The fact that the variance is exactly equal to zero when \( \alpha=1 \) is that we then have the exact wave function, and the action of the hamiltionan on the wave function
$$ H\psi = \mathrm{constant}\times \psi, $$yields just a constant.
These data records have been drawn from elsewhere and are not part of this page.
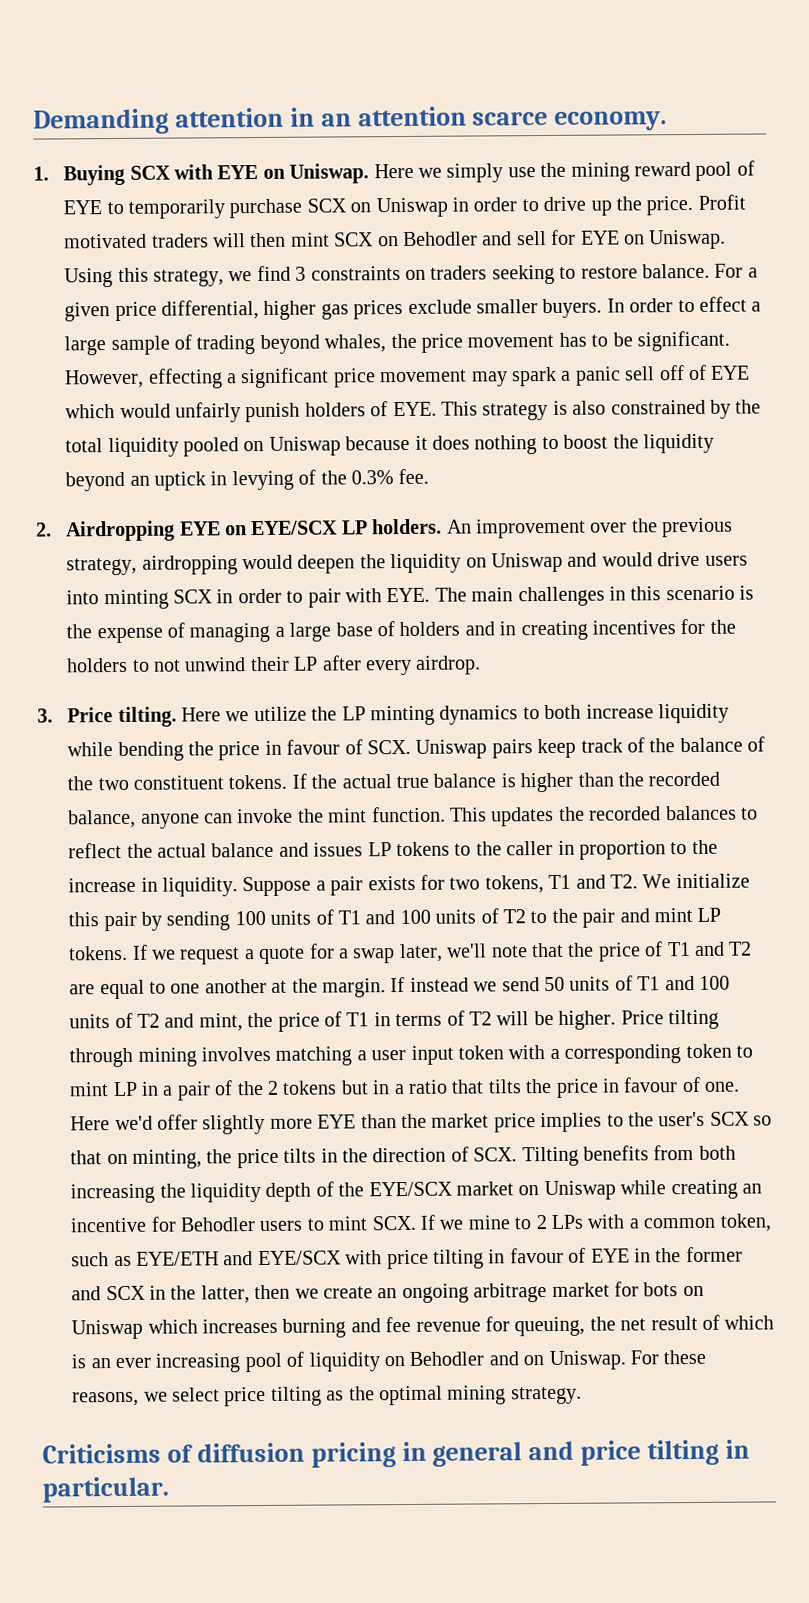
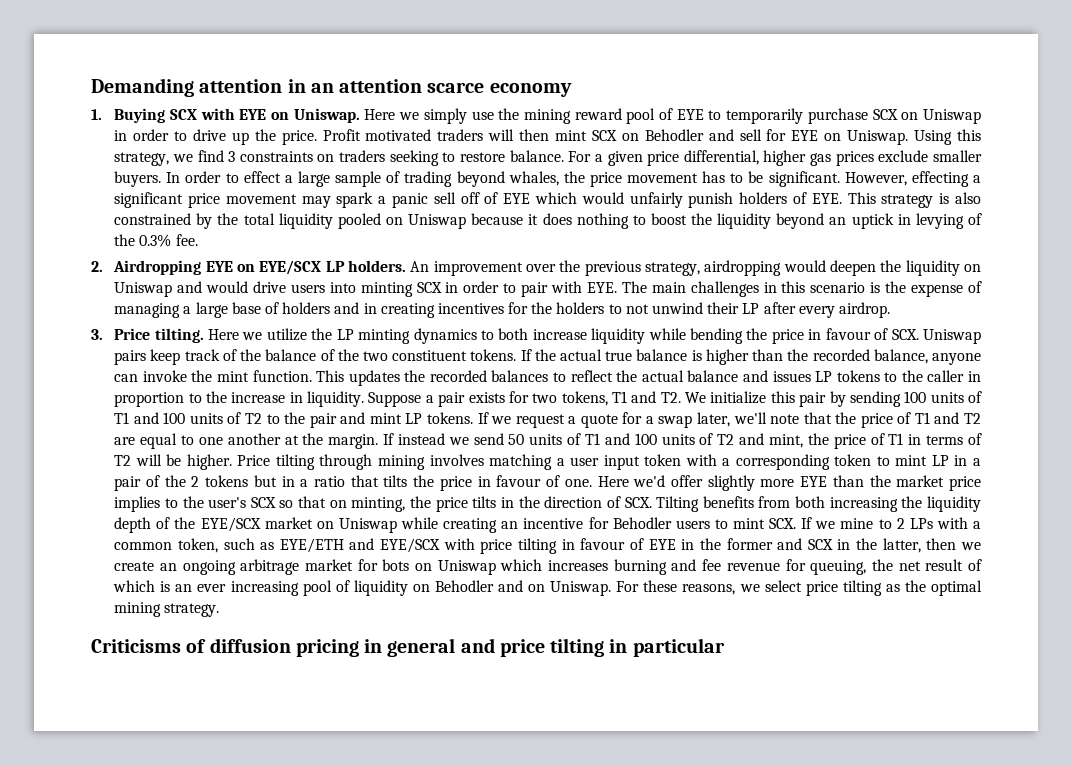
[554,111,668,131] economy. -> [489,83,572,97] economy
[42,1476,169,1503] particular. -> [632,638,725,657] particular

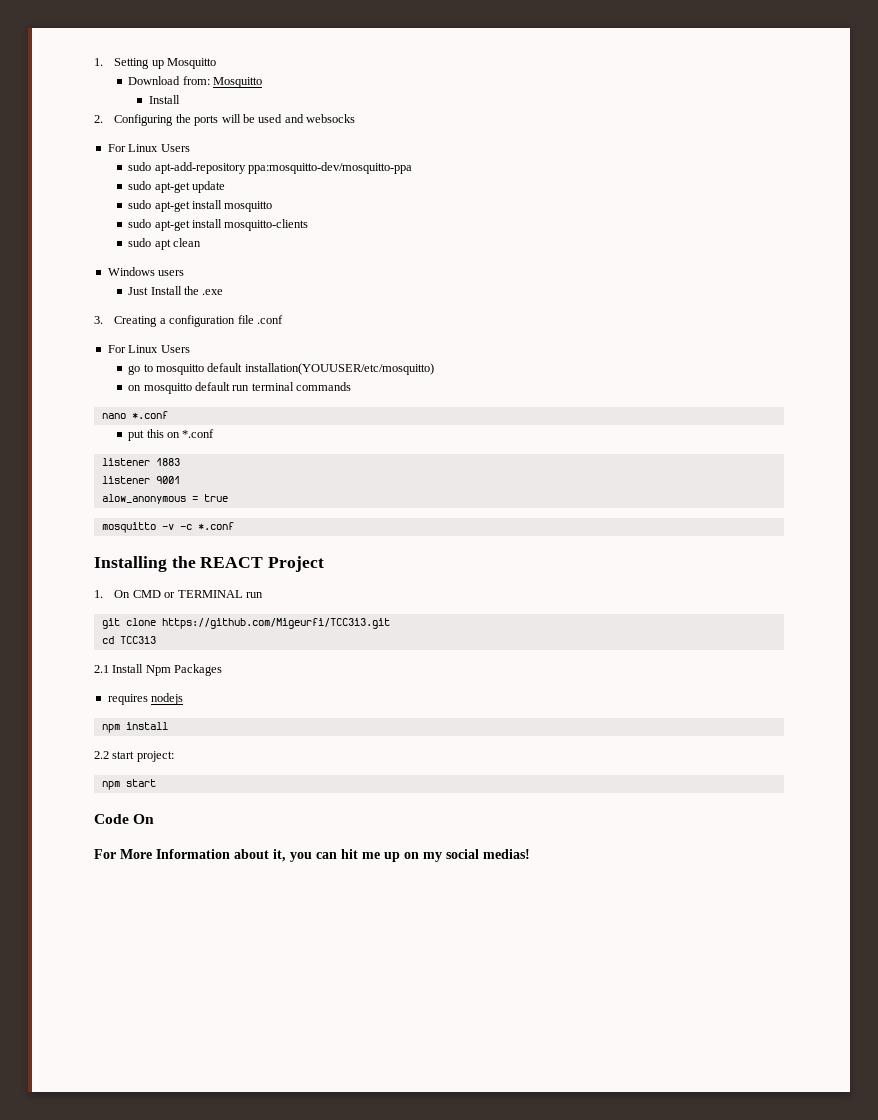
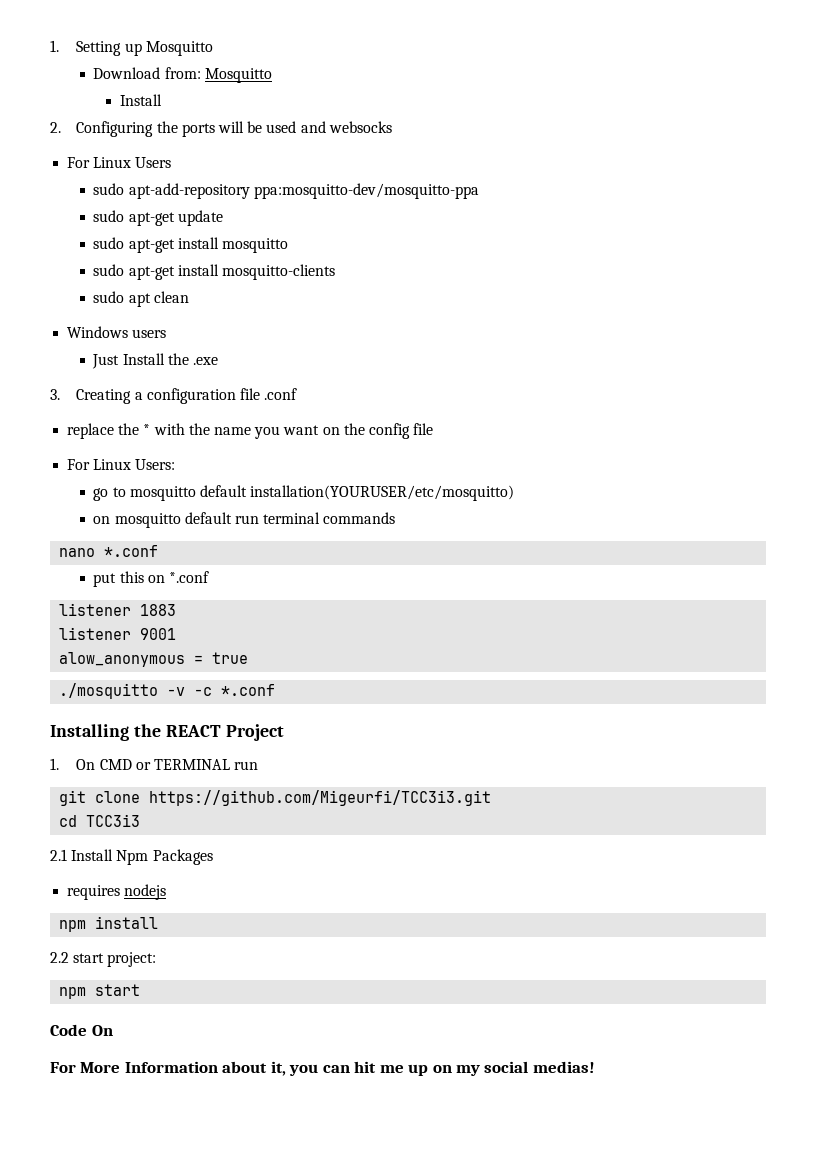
[107,345,190,353] // For Linux Users -> [67,423,434,439] [67,459,176,470] // replace the * with the name you want on the config file // For Linux Users:
[244,363,434,375] installation(YOUUSER/etc/mosquitto) -> [250,485,515,501] installation(YOURUSER/etc/mosquitto)
[101,522,156,533] mosquitto -> [59,683,159,699] ./mosquitto

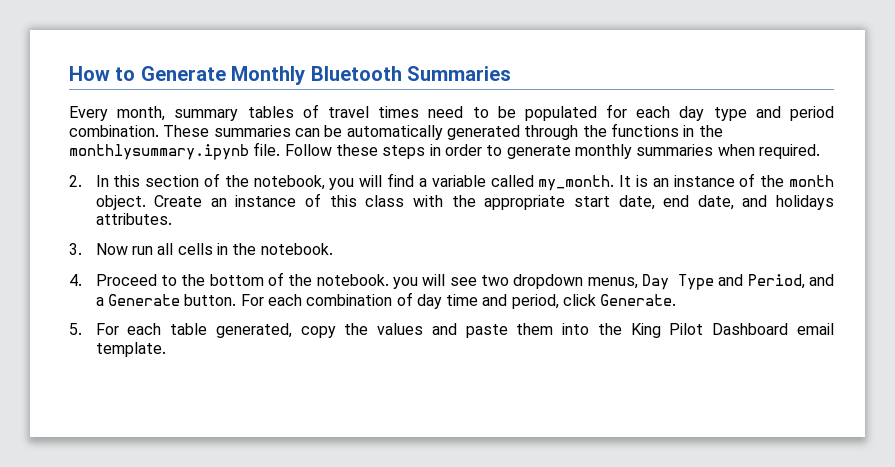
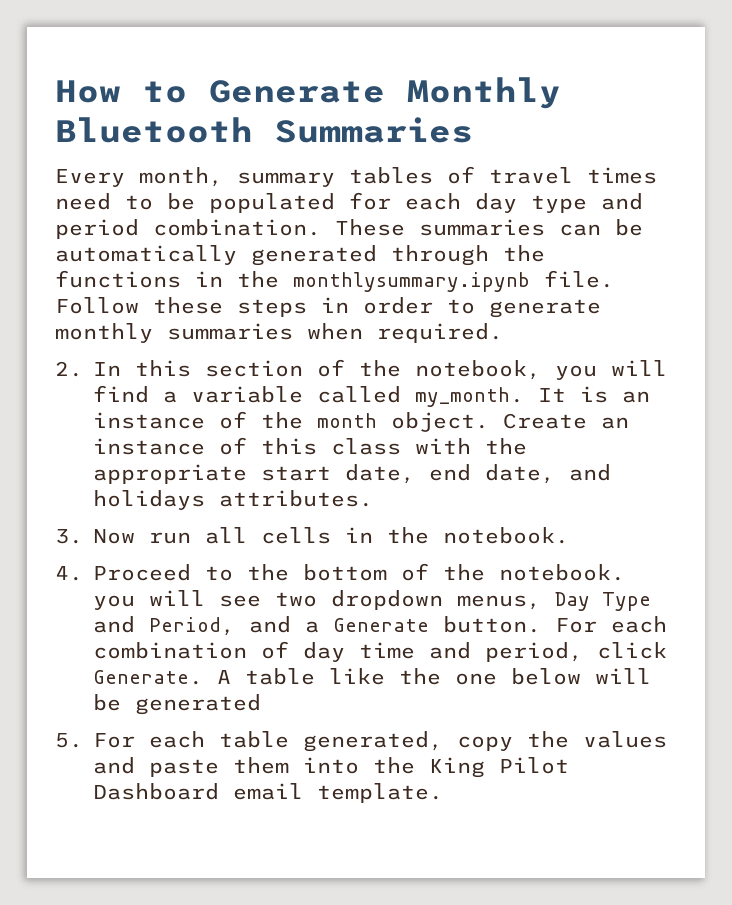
(677, 300) none -> [217,668,651,685] [93,694,261,715] A table like the one below will be generated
The integral which defines various expectation values involving moments of the hamiltonian becomes then
$$ \langle H^n \rangle = \frac{\int d\boldsymbol{R}\Psi^{\ast}_T(\boldsymbol{R})H^n(\boldsymbol{R})\Psi_T(\boldsymbol{R})} {\int d\boldsymbol{R}\Psi^{\ast}_T(\boldsymbol{R})\Psi_T(\boldsymbol{R})}= \mathrm{constant}\times\frac{\int d\boldsymbol{R}\Psi^{\ast}_T(\boldsymbol{R})\Psi_T(\boldsymbol{R})} {\int d\boldsymbol{R}\Psi^{\ast}_T(\boldsymbol{R})\Psi_T(\boldsymbol{R})}=\mathrm{constant}. $$ This gives an important information: the exact wave function leads to zero variance!As we will see below, many practitioners perform a minimization on both the energy and the variance.